%%

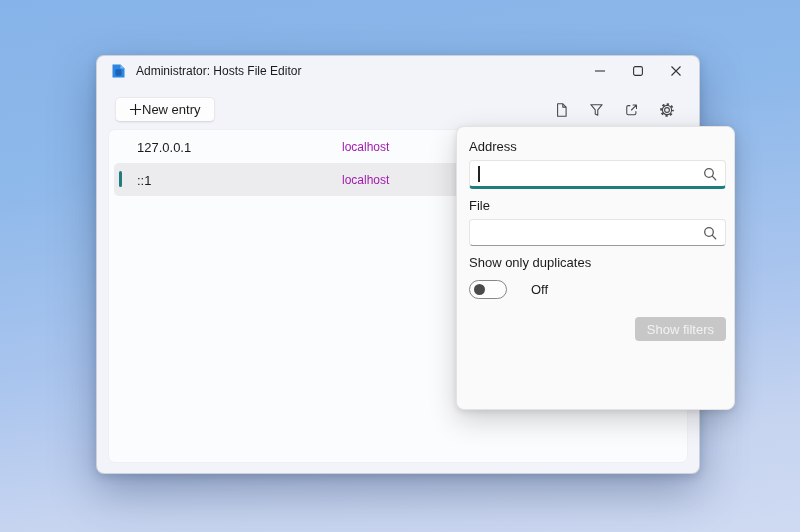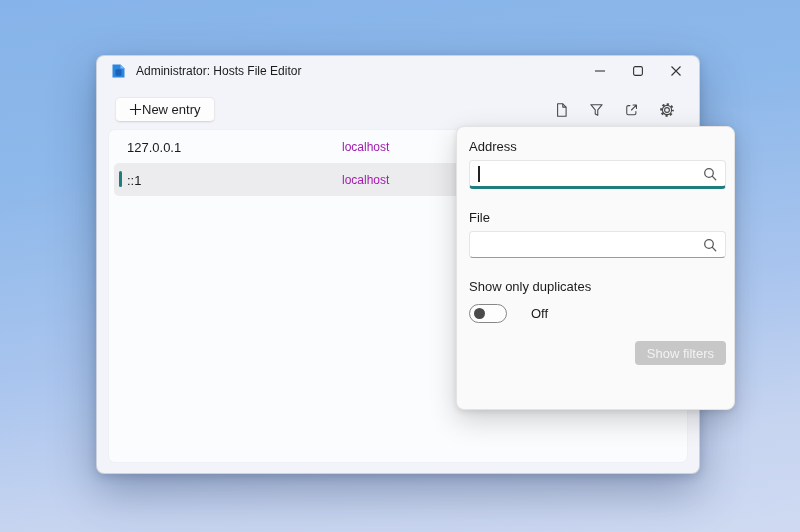"127.0.0.1" .cell-address { left: 13px -> 23px }
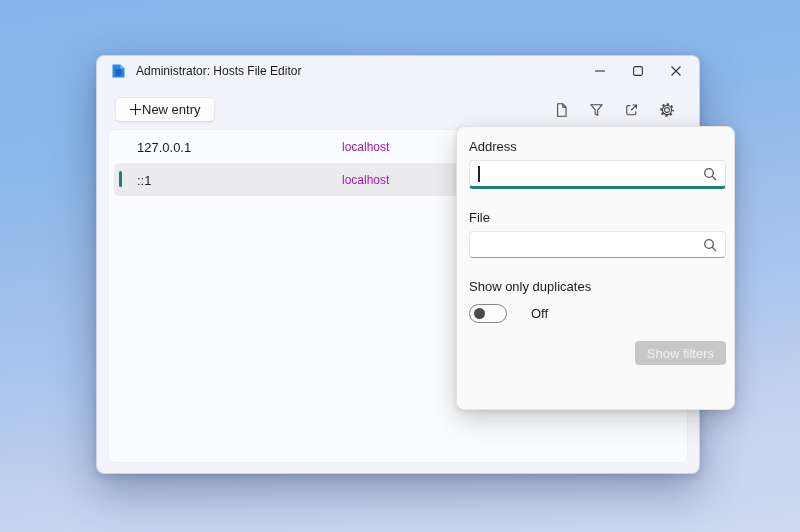"Address" .field-group { margin-bottom: 21px -> 9px }
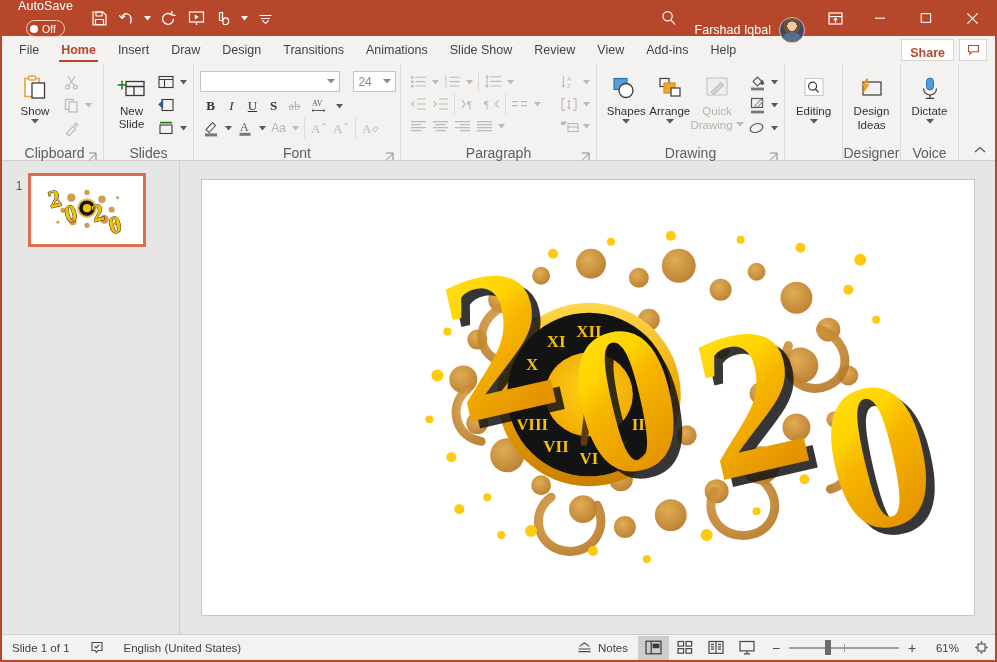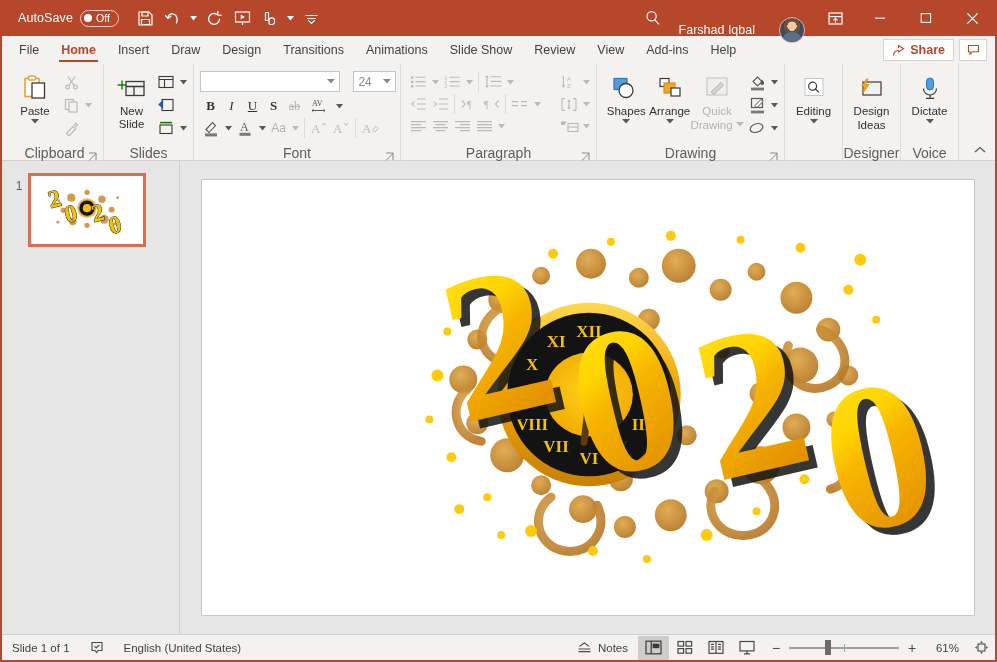"AutoSave" .autosave-wrap { flex-direction: none -> column }
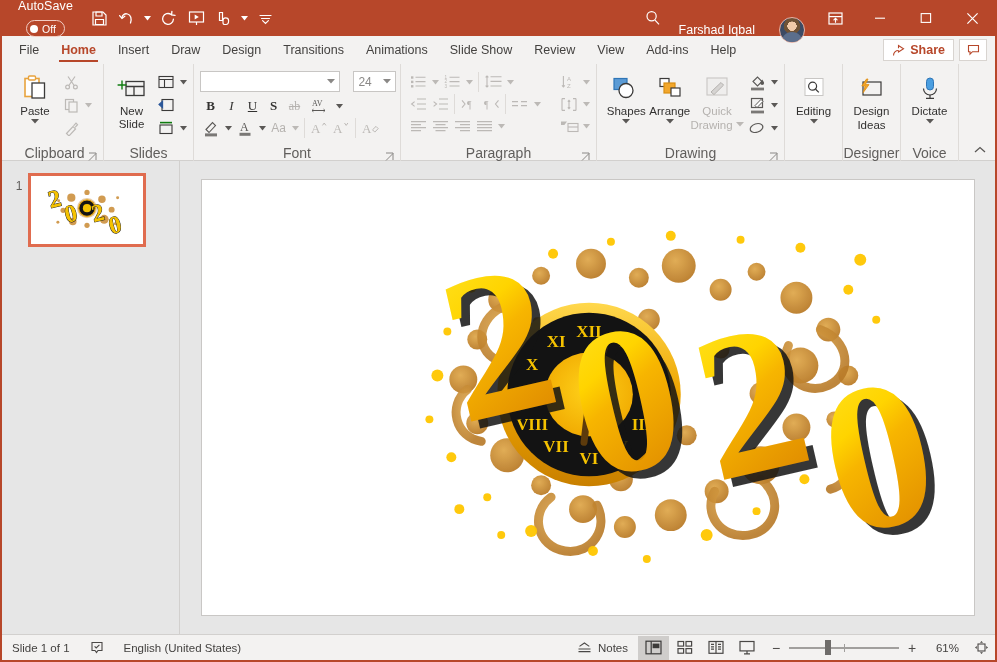"Farshad Iqbal" .user-chip { gap: 24px -> 8px }
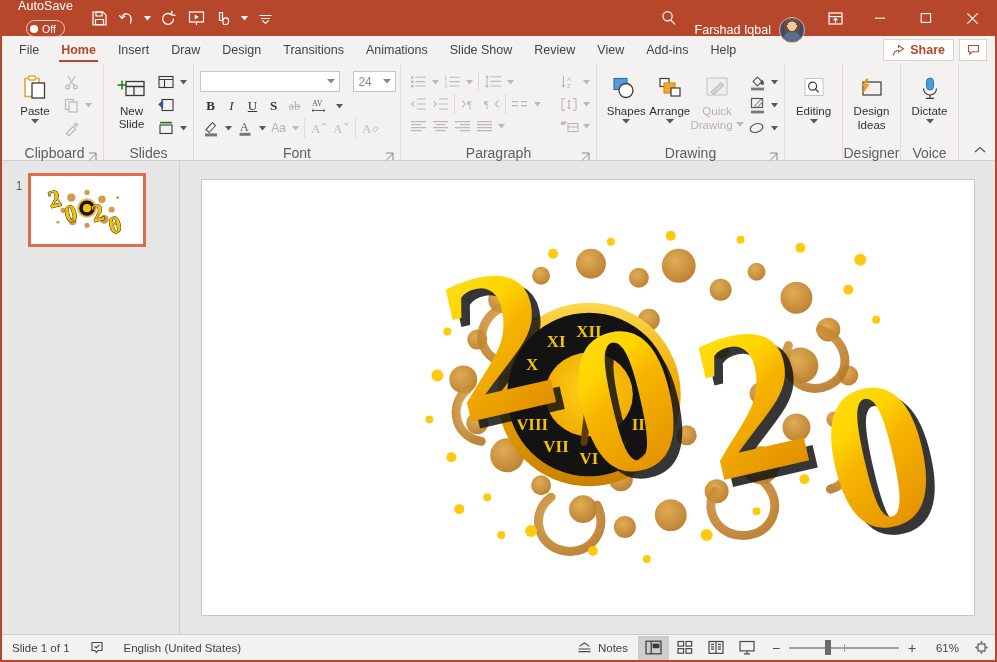"Share" .share-btn { flex-direction: none -> column }
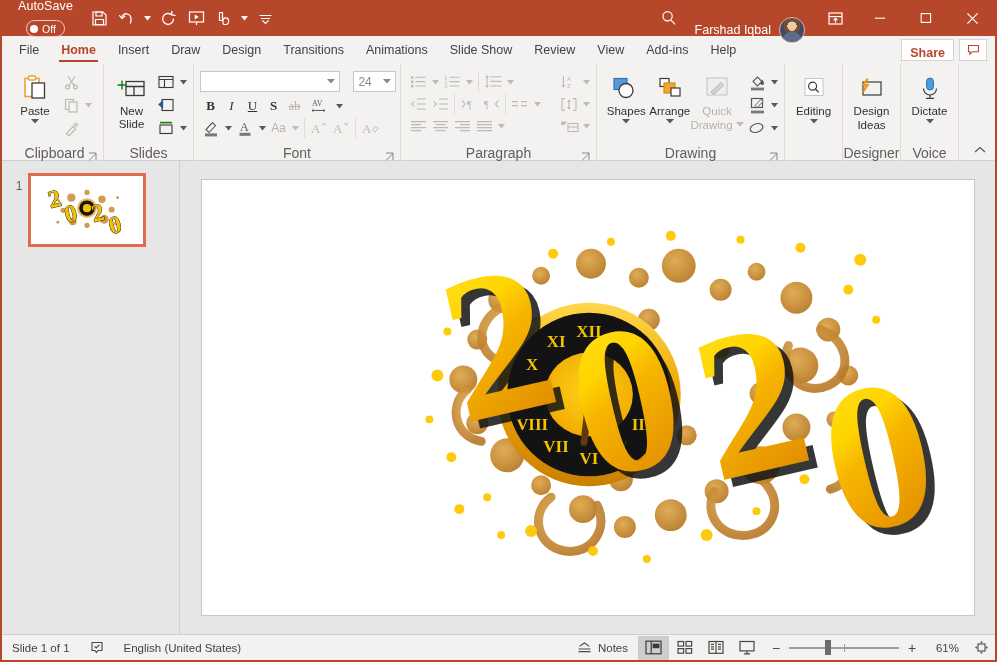"Paste" span.lbl { text: Paste -> Show }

%%

WHAT THE EXERCISE ASKS: Using the material above, restate word for word the lines from the line that has "margin-bottom: 21px ->" to the last line, inclusive, with pictures omitted.

TASK ANSWER:
"Address" .field-group { margin-bottom: 21px -> 9px }
"AutoSave" .autosave-wrap { flex-direction: none -> column }
"Farshad Iqbal" .user-chip { gap: 24px -> 8px }
"Share" .share-btn { flex-direction: none -> column }
"Paste" span.lbl { text: Paste -> Show }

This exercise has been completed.